Recent economic history has been so dominated by the credit
crunch of 2008-09 that it is easy to forget what happened in the decades
before. But looking back 15 years or so is instructive—in terms of both what to
do and what to avoid. Then, as now, the United States was in the vanguard of a
disruptive digital revolution. The advent of the internet spawned a burst of
innovation and euphoria about America’s prospects. By 1999 GDP was rising by
more than 4% a year, almost twice the rich-country average. Unemployment fell
to 4%, a 30-year low. Foreign investors piled in, boosting both the dollar and
share prices. The S&P 500 index rose to almost 30 times earnings; tech
stocks went wild.
The optimism in America stood in stark contrast to gloom
elsewhere, as it does today. Japan’s economy had slipped into deflation in
1997. Germany was “the sick man of Europe”, its firms held back by rigid labour
markets and other high costs. Emerging markets, having soared ahead, were in
crisis: between 1997 and 1999 countries from Thailand to Brazil saw their
currencies crash as foreign capital fled and dollar-denominated debts proved
unpayable.
Eventually, America ran into trouble too. The tech-stock
bubble burst in early 2000, prompting a broader share price slump. Business
investment, particularly in technology, sank; and as share prices fell,
consumers cut back. By early 2001 America, along with most of the rich world,
had slipped into recession, albeit a mild one.
America the powerful
Inevitably the parallels are not perfect. The biggest
difference is China, a bit-part player in 1999 and now the world’s
second-biggest economy, contributing disproportionately to global growth. But
there are three trends at work that destabilised the world economy then and
could do the same now.
The first is the gap between America, where growth is
accelerating, and almost everywhere else, where it is slowing. In the late
1990s Larry Summers, then the US deputy treasury secretary, warned that the
world economy was “flying on one engine”. For 2015 The Economist’s panel
of forecasters expects 3% growth in America, compared with 1.1% in Japan and
the euro area. China’s growth rate may fall to around 7%.
Americans can comfort themselves that, as in the late 1990s,
the optimism gap is partially warranted. Jobs are being created in their
country faster than at any time since 1999, cheap petrol has buoyed consumer
spending and business investment has picked up. But the news is not all good:
cheaper oil could tip plenty of America’s shale producers into bankruptcy in
2015, while a stronger dollar and weakness abroad will hurt exporters—just as
they did 15 years ago. Britain, the other Anglosphere champion, may also be
clobbered by the euro zone’s woes.
The second worrying parallel with the late 1990s is the
dismal outlook for the rich world’s two other big economies. Germany’s growth
rate has tumbled to around 1% and there is a deeper malaise caused by years of
underinvestment, a disastrous energy policy and a government that is too
obsessed by its fiscal targets to spend money and too frightened of its voters
to push through the sort of structural reforms that Gerhard Schröder
implemented in 2003. Meanwhile Japan has repeated the error it made in
1997—thwarting its escape from stagnation with a premature rise in consumption
tax.
The third echo of the 1990s is the danger in emerging
markets. Back then the problem was fixed exchange rates and hefty foreign debt.

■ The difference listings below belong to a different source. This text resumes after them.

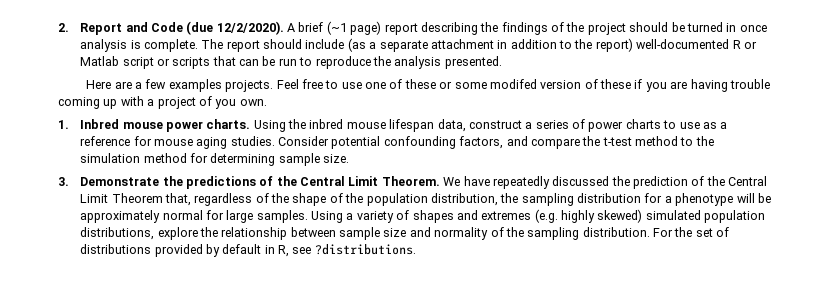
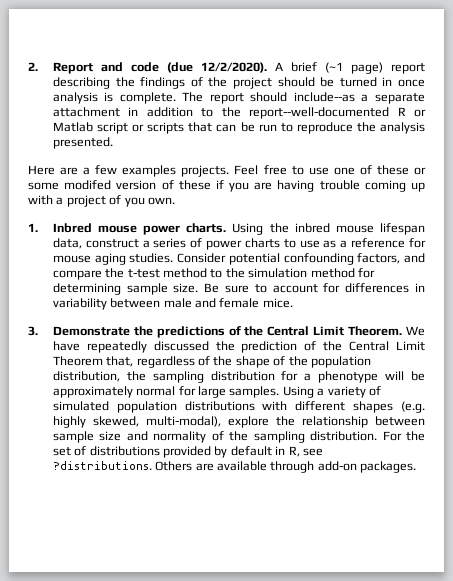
- 2. Report and Code (due 12/2/2020).
+ 2. Report and code (due 12/2/2020).
- The report should include (as a separate attachment in addition to the report) well-documented R or Matlab script or scripts that can be run to reproduce the analysis presented.
+ The report should include--as a separate attachment in addition to the report--well-documented R or Matlab script or scripts that can be run to reproduce the analysis presented.
+ Be sure to account for differences in variability between male and female mice.
- Using a variety of shapes and extremes (e.g. highly skewed) simulated population distributions, explore the relationship between sample size and normality of the sampling distribution.
+ Using a variety of simulated population distributions with different shapes (e.g. highly skewed, multi-modal), explore the relationship between sample size and normality of the sampling distribution.
+ Others are available through add-on packages.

Now the debts are lower, the exchange rates float and most governments have
built up reserves. Still, there are growing signs of trouble, especially in
Russia. But other commodity exporters also look vulnerable, especially in
Africa.
Fear the hangover
Add all this up and 2015 seems likely to be bumpy. Bears
will bet that a surging dollar coupled with euro-zone torpor and a few
emerging-market crises will eventually prompt a downturn in America. On the
plus side, stockmarkets do not look as frothy as they did in the 1990s: the
price/earnings ratio of the S&P 500 is 18, not far above its historical
average. Although many big tech firms are investing recklessly, most have
decent balance-sheets.
But if the world economy does stumble, restoring stability
will be harder this time round because policymakers have so little room for
manoeuvre. Back in 1999 the Federal Reserve’s policy rate was around 5%,
leaving plenty of scope for cutting when the economy slowed. Nowadays interest
rates all over the rich world are close to zero.
The political scene is also different, and not in a good
way. At the end of the 1990s most people in the rich world had enjoyed the
fruits of the boom: median American wages rose by 7.7% in real terms in
1995-2000. Since 2007, by contrast, they have been flat in America, and have
fallen in Britain and much of the euro zone. All over the rich world voters are
already grumpy with their governments, as polling numbers and their willingness
to vote for protest parties show. If they are squeezed next year discontent
will turn to anger. The economics of 2015 may look similar to the late 1990s,
but the politics will probably be rather worse.